▶ _Required work_
Leaving out the images, return the data below exactly as it is written.
Supplied entries Start Marker
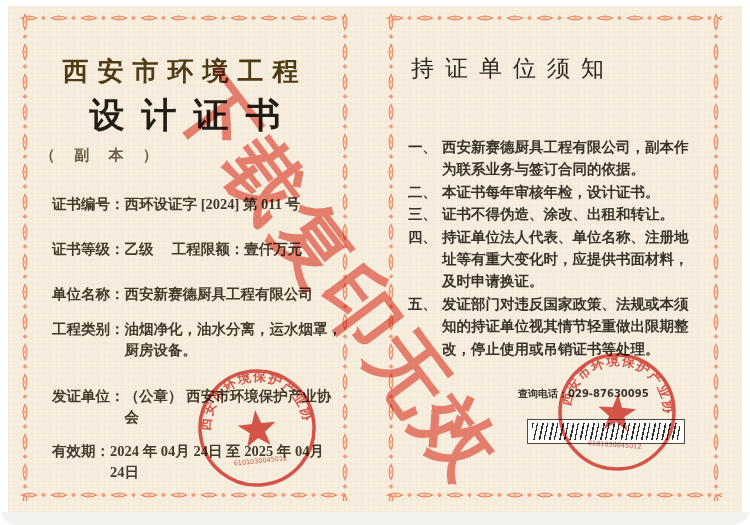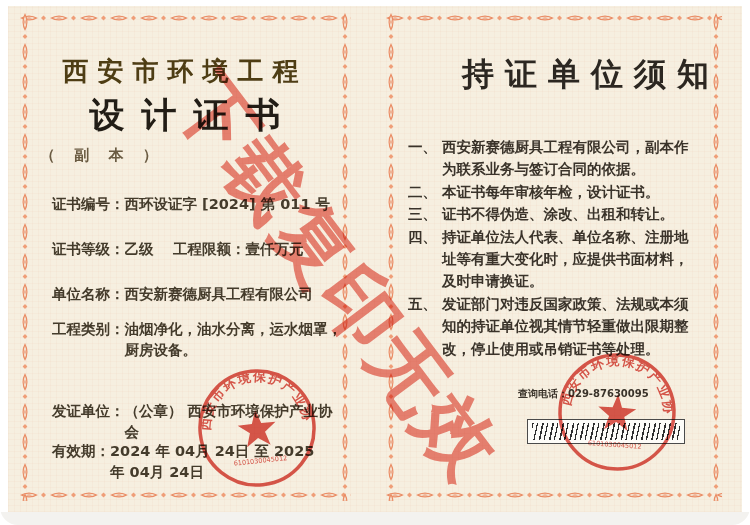--- a/index.html
+++ b/index.html
@@ -12,26 +12,26 @@
   .bottom-strip{position:absolute;left:0;top:512px;width:750px;height:13px;background:#f3f2ef;}
   .bs{position:absolute;}
   
   .t1{position:absolute;left:40px;top:54px;width:290px;text-align:center;font-size:26px;
       font-weight:bold;letter-spacing:9px;color:#4e3d14;font-family:"DejaVu Serif",serif;white-space:nowrap;}
   .t2{position:absolute;left:40px;top:92px;width:290px;text-align:center;font-size:35px;
       font-weight:bold;letter-spacing:17px;color:#221d16;font-family:"DejaVu Serif",serif;text-indent:17px;white-space:nowrap;}
   .sub{position:absolute;left:40px;top:146px;width:290px;text-align:left;font-size:15px;
       letter-spacing:7px;color:#6a5b42;font-weight:bold;}
   .row{position:absolute;left:52px;width:293px;display:flex;font-size:14.5px;font-weight:bold;
-       color:#443b2b;line-height:21px;}
+       color:#443b2b;line-height:21px;font-family:Liberation Serif, serif;}
   .row .lab{flex:none;white-space:nowrap;}
   .row .val{flex:1;max-width:219px;}
   
-  .np-title{position:absolute;left:400px;top:53px;width:320px;text-align:right;font-size:32px;
-      font-weight:bold;letter-spacing:11px;color:#2c2721;font-family:"DejaVu Serif",serif;text-indent:11px;white-space:nowrap;}
+  .np-title{position:absolute;left:400px;top:53px;width:320px;text-align:left;font-size:23px;
+      font-weight:normal;letter-spacing:11px;color:#2c2721;font-family:"DejaVu Serif",serif;text-indent:11px;white-space:nowrap;}
   .notices{position:absolute;left:408px;top:136px;width:302px;font-size:14.5px;line-height:22.4px;
       color:#3a332a;font-weight:bold;}
   .notice{display:flex;}
   .notice .num{flex:none;width:34px;}
   .notice .txt{flex:1;max-width:252px;}
   .phone{position:absolute;left:518px;top:387px;font-size:10px;font-weight:bold;color:#3a332a;z-index:2;}
   .barcode{position:absolute;left:527px;top:419px;width:158px;height:25px;background:#fdfcf8;
       border:1.5px solid #4a4a4a;box-sizing:border-box;z-index:2;}
   .barcode .lines{position:absolute;left:4px;top:3px;right:4px;bottom:3px;
       background:repeating-linear-gradient(102deg,#2e2e2e 0 1.6px,transparent 1.6px 4.8px,#2e2e2e 4.8px 6px,transparent 6px 10px);}
@@ -109,21 +109,21 @@
     <span class="val">乙级　 工程限额：壹仟万元</span>
   </div>
   <div class="row z2" style="top:284px">
     <span class="lab">单位名称：</span>
     <span class="val">西安新赛德厨具工程有限公司</span>
   </div>
   <div class="row z2" style="top:319px">
     <span class="lab">工程类别：</span>
     <span class="val">油烟净化，油水分离，运水烟罩，厨房设备。</span>
   </div>
-  <div class="row z2" style="top:401px">
+  <div class="row z2" style="top:386px">
     <span class="lab">发证单位：</span>
     <span class="val">（公章） 西安市环境保护产业协会</span>
   </div>
   <div class="row z2" style="top:441px">
     <span class="lab">有效期：</span>
     <span class="val">2024 年 04月 24日 至 2025 年 04月 24日</span>
   </div>
 
   <div class="np-title z2">持证单位须知</div>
Supplied entries End Marker
▶ _Solution for this exercise_
--- a/index.html
+++ b/index.html
@@ -12,26 +12,26 @@
   .bottom-strip{position:absolute;left:0;top:512px;width:750px;height:13px;background:#f3f2ef;}
   .bs{position:absolute;}
   
   .t1{position:absolute;left:40px;top:54px;width:290px;text-align:center;font-size:26px;
       font-weight:bold;letter-spacing:9px;color:#4e3d14;font-family:"DejaVu Serif",serif;white-space:nowrap;}
   .t2{position:absolute;left:40px;top:92px;width:290px;text-align:center;font-size:35px;
       font-weight:bold;letter-spacing:17px;color:#221d16;font-family:"DejaVu Serif",serif;text-indent:17px;white-space:nowrap;}
   .sub{position:absolute;left:40px;top:146px;width:290px;text-align:left;font-size:15px;
       letter-spacing:7px;color:#6a5b42;font-weight:bold;}
   .row{position:absolute;left:52px;width:293px;display:flex;font-size:14.5px;font-weight:bold;
-       color:#443b2b;line-height:21px;}
+       color:#443b2b;line-height:21px;font-family:Liberation Serif, serif;}
   .row .lab{flex:none;white-space:nowrap;}
   .row .val{flex:1;max-width:219px;}
   
-  .np-title{position:absolute;left:400px;top:53px;width:320px;text-align:right;font-size:32px;
-      font-weight:bold;letter-spacing:11px;color:#2c2721;font-family:"DejaVu Serif",serif;text-indent:11px;white-space:nowrap;}
+  .np-title{position:absolute;left:400px;top:53px;width:320px;text-align:left;font-size:23px;
+      font-weight:normal;letter-spacing:11px;color:#2c2721;font-family:"DejaVu Serif",serif;text-indent:11px;white-space:nowrap;}
   .notices{position:absolute;left:408px;top:136px;width:302px;font-size:14.5px;line-height:22.4px;
       color:#3a332a;font-weight:bold;}
   .notice{display:flex;}
   .notice .num{flex:none;width:34px;}
   .notice .txt{flex:1;max-width:252px;}
   .phone{position:absolute;left:518px;top:387px;font-size:10px;font-weight:bold;color:#3a332a;z-index:2;}
   .barcode{position:absolute;left:527px;top:419px;width:158px;height:25px;background:#fdfcf8;
       border:1.5px solid #4a4a4a;box-sizing:border-box;z-index:2;}
   .barcode .lines{position:absolute;left:4px;top:3px;right:4px;bottom:3px;
       background:repeating-linear-gradient(102deg,#2e2e2e 0 1.6px,transparent 1.6px 4.8px,#2e2e2e 4.8px 6px,transparent 6px 10px);}
@@ -109,21 +109,21 @@
     <span class="val">乙级　 工程限额：壹仟万元</span>
   </div>
   <div class="row z2" style="top:284px">
     <span class="lab">单位名称：</span>
     <span class="val">西安新赛德厨具工程有限公司</span>
   </div>
   <div class="row z2" style="top:319px">
     <span class="lab">工程类别：</span>
     <span class="val">油烟净化，油水分离，运水烟罩，厨房设备。</span>
   </div>
-  <div class="row z2" style="top:401px">
+  <div class="row z2" style="top:386px">
     <span class="lab">发证单位：</span>
     <span class="val">（公章） 西安市环境保护产业协会</span>
   </div>
   <div class="row z2" style="top:441px">
     <span class="lab">有效期：</span>
     <span class="val">2024 年 04月 24日 至 2025 年 04月 24日</span>
   </div>
 
   <div class="np-title z2">持证单位须知</div>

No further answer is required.